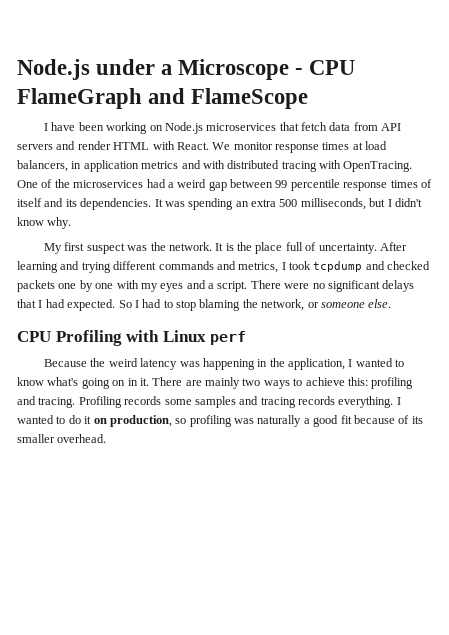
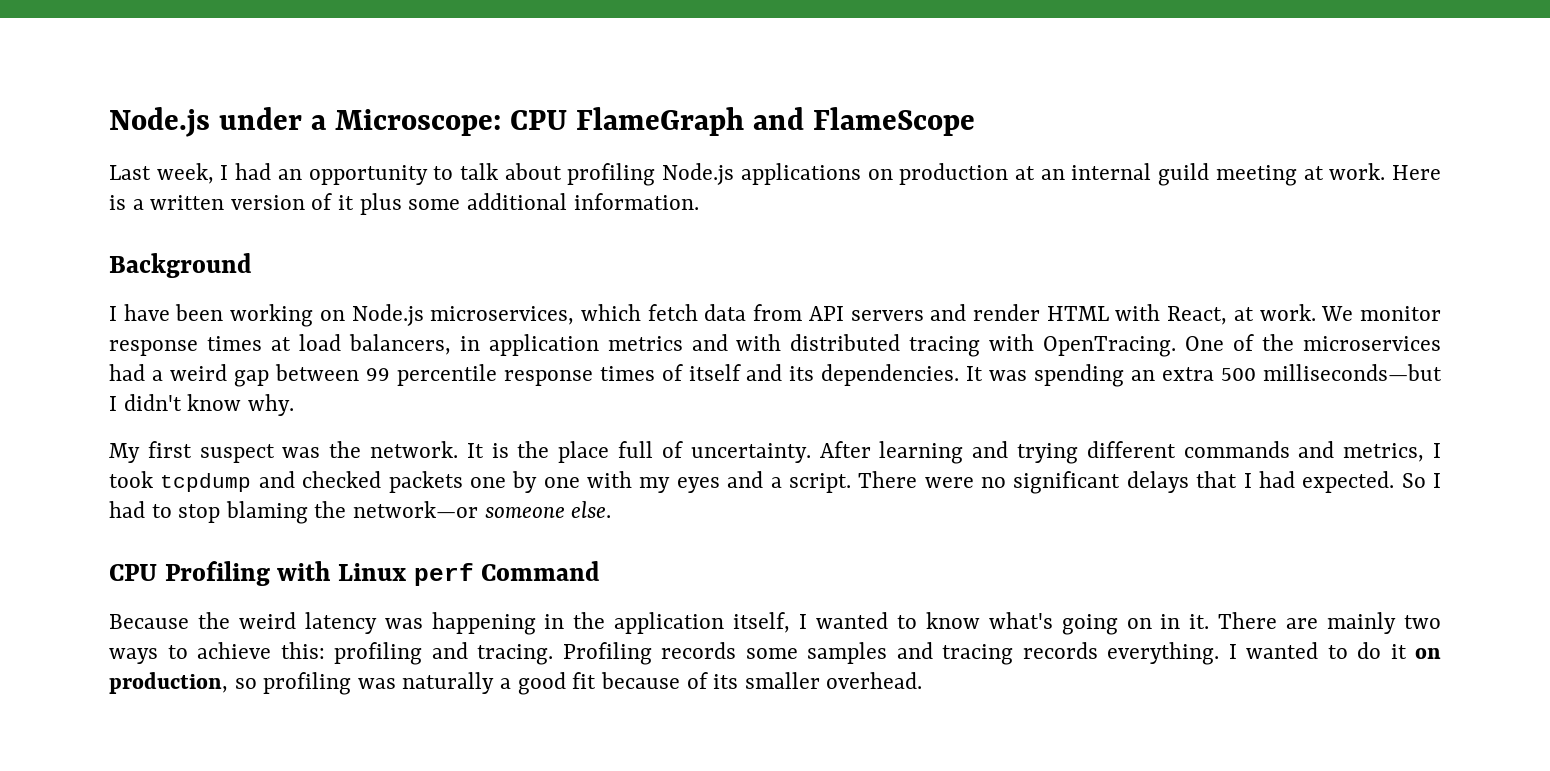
[178,59,304,80] Microscope - -> [335,109,502,136] Microscope:
(309, 98) none -> [109,163,1441,186] [109,193,699,215] [109,253,252,278] // Last week, I had an opportunity to talk about profiling Node.js applications on production at an internal guild meeting at work. Here is a written version of it plus some additional information. // Background
[206,122,299,131] microservices that -> [430,304,641,325] microservices, which
[176,142,209,150] React. -> [1167,304,1316,325] React, at work.
[300,198,386,210] milliseconds, but -> [1263,364,1443,381] milliseconds—but
[261,299,319,311] network, or -> [353,501,479,518] network—or
(247, 338) none -> [481,561,601,581] Command
[287,358,345,370] application, -> [614,612,791,634] application itself,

## Task
Write the full listing out again with every line unchanged, but include no pictures.

## Reply
[178,59,304,80] Microscope - -> [335,109,502,136] Microscope:
(309, 98) none -> [109,163,1441,186] [109,193,699,215] [109,253,252,278] // Last week, I had an opportunity to talk about profiling Node.js applications on production at an internal guild meeting at work. Here is a written version of it plus some additional information. // Background
[206,122,299,131] microservices that -> [430,304,641,325] microservices, which
[176,142,209,150] React. -> [1167,304,1316,325] React, at work.
[300,198,386,210] milliseconds, but -> [1263,364,1443,381] milliseconds—but
[261,299,319,311] network, or -> [353,501,479,518] network—or
(247, 338) none -> [481,561,601,581] Command
[287,358,345,370] application, -> [614,612,791,634] application itself,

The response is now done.